Leave the pictures out and print, word for word, the lines below from the one with "total: 216.35 -> 247.36" through the final line.

━━ Data extracts

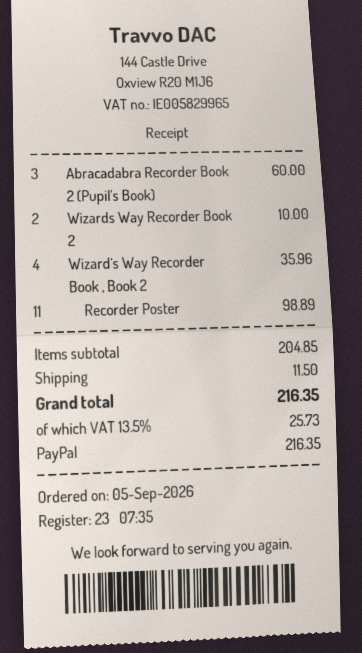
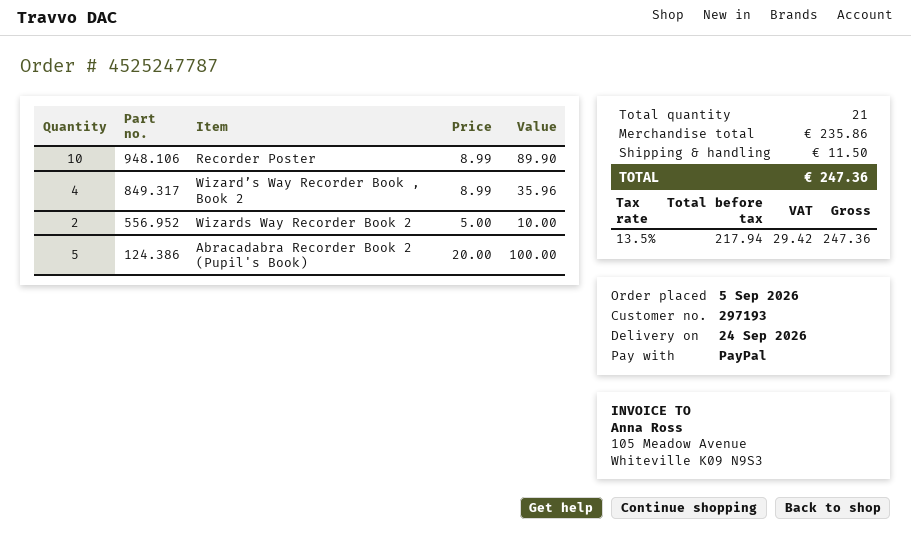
Abracadabra Recorder Book 2 (Pupil's Book): 3 for 60.00 -> 5 for 100.00
Recorder Poster: 11 for 98.89 -> 10 for 89.90
subtotal: 204.85 -> 235.86
tax: 13.5% = 25.73 -> 13.5% = 29.42
total: 216.35 -> 247.36

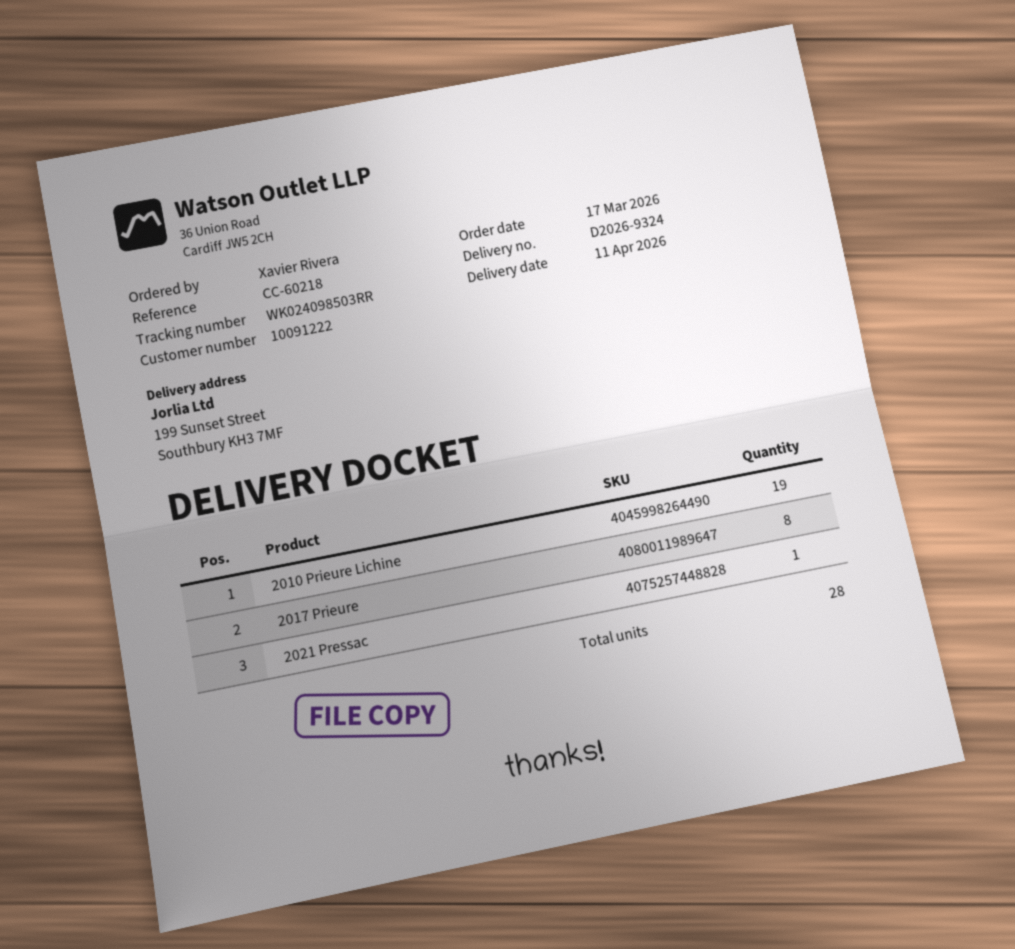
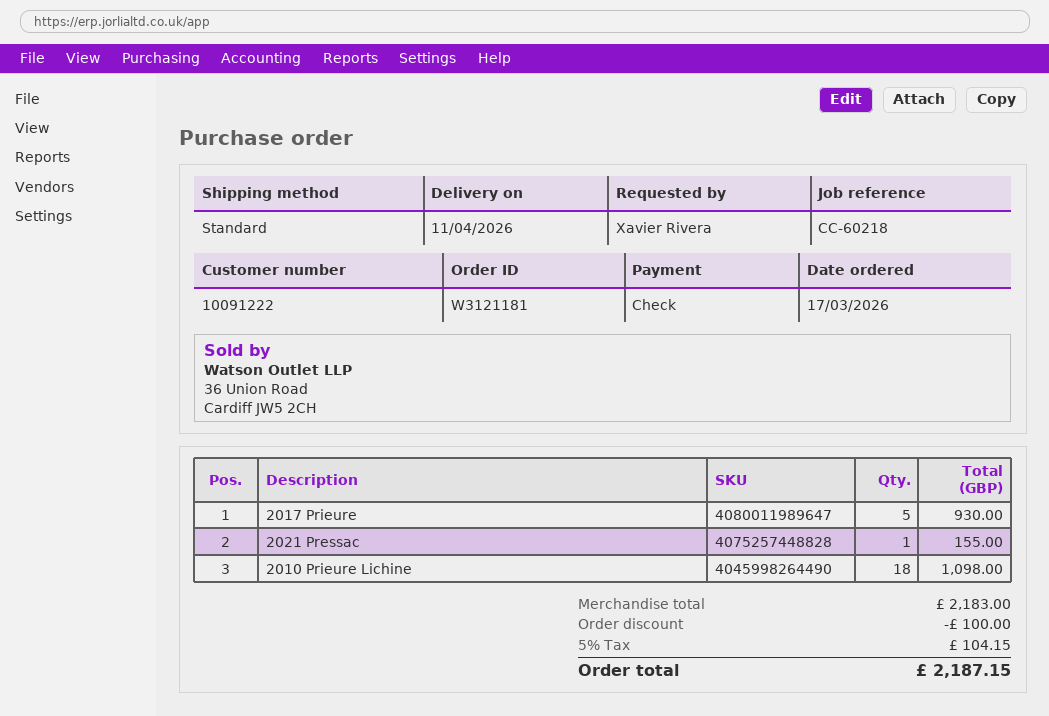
2010 Prieure Lichine: 19 -> 18
2017 Prieure: 8 -> 5

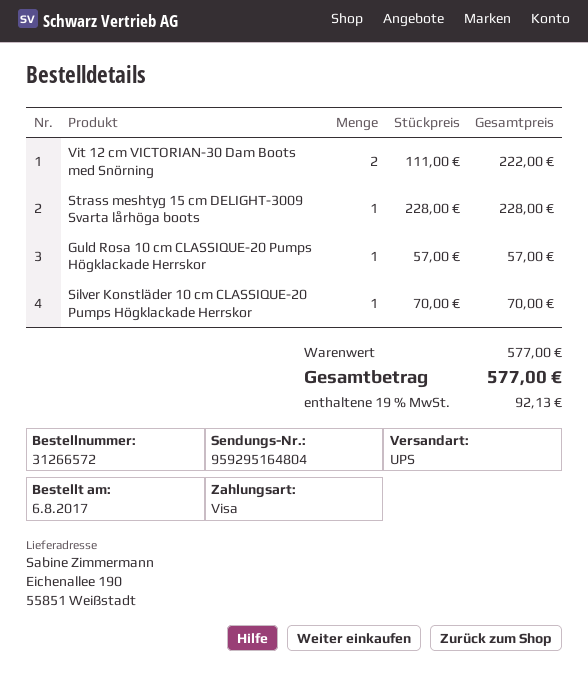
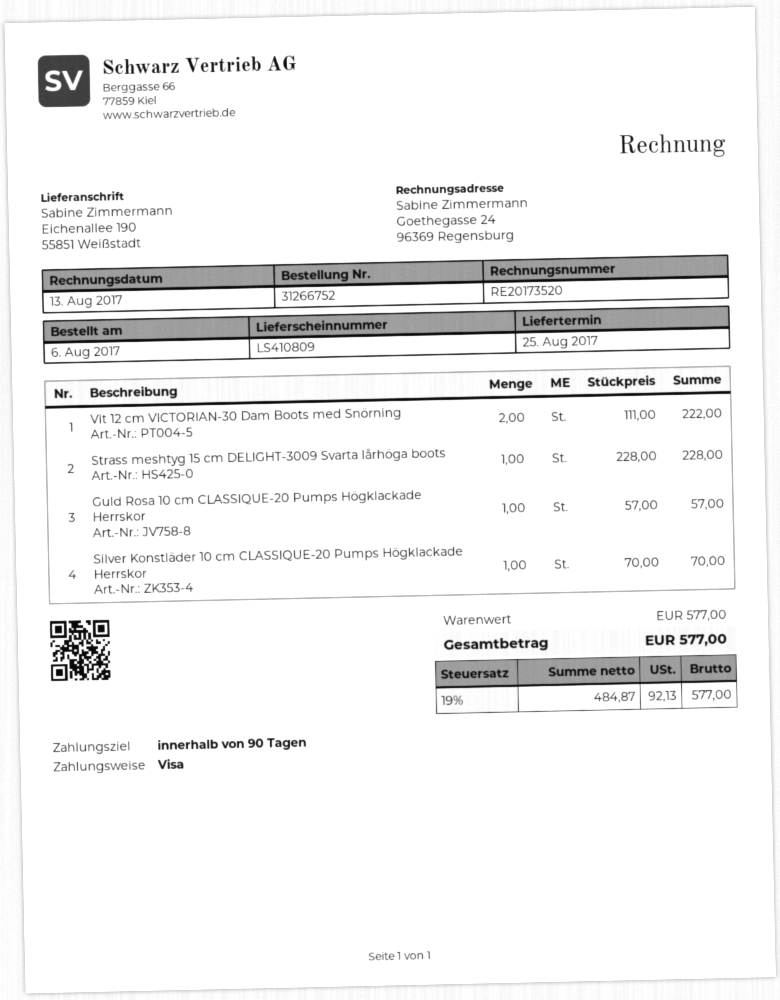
order number: 31266572 -> 31266752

━━━━

Final answer →
total: 216.35 -> 247.36

2010 Prieure Lichine: 19 -> 18
2017 Prieure: 8 -> 5

order number: 31266572 -> 31266752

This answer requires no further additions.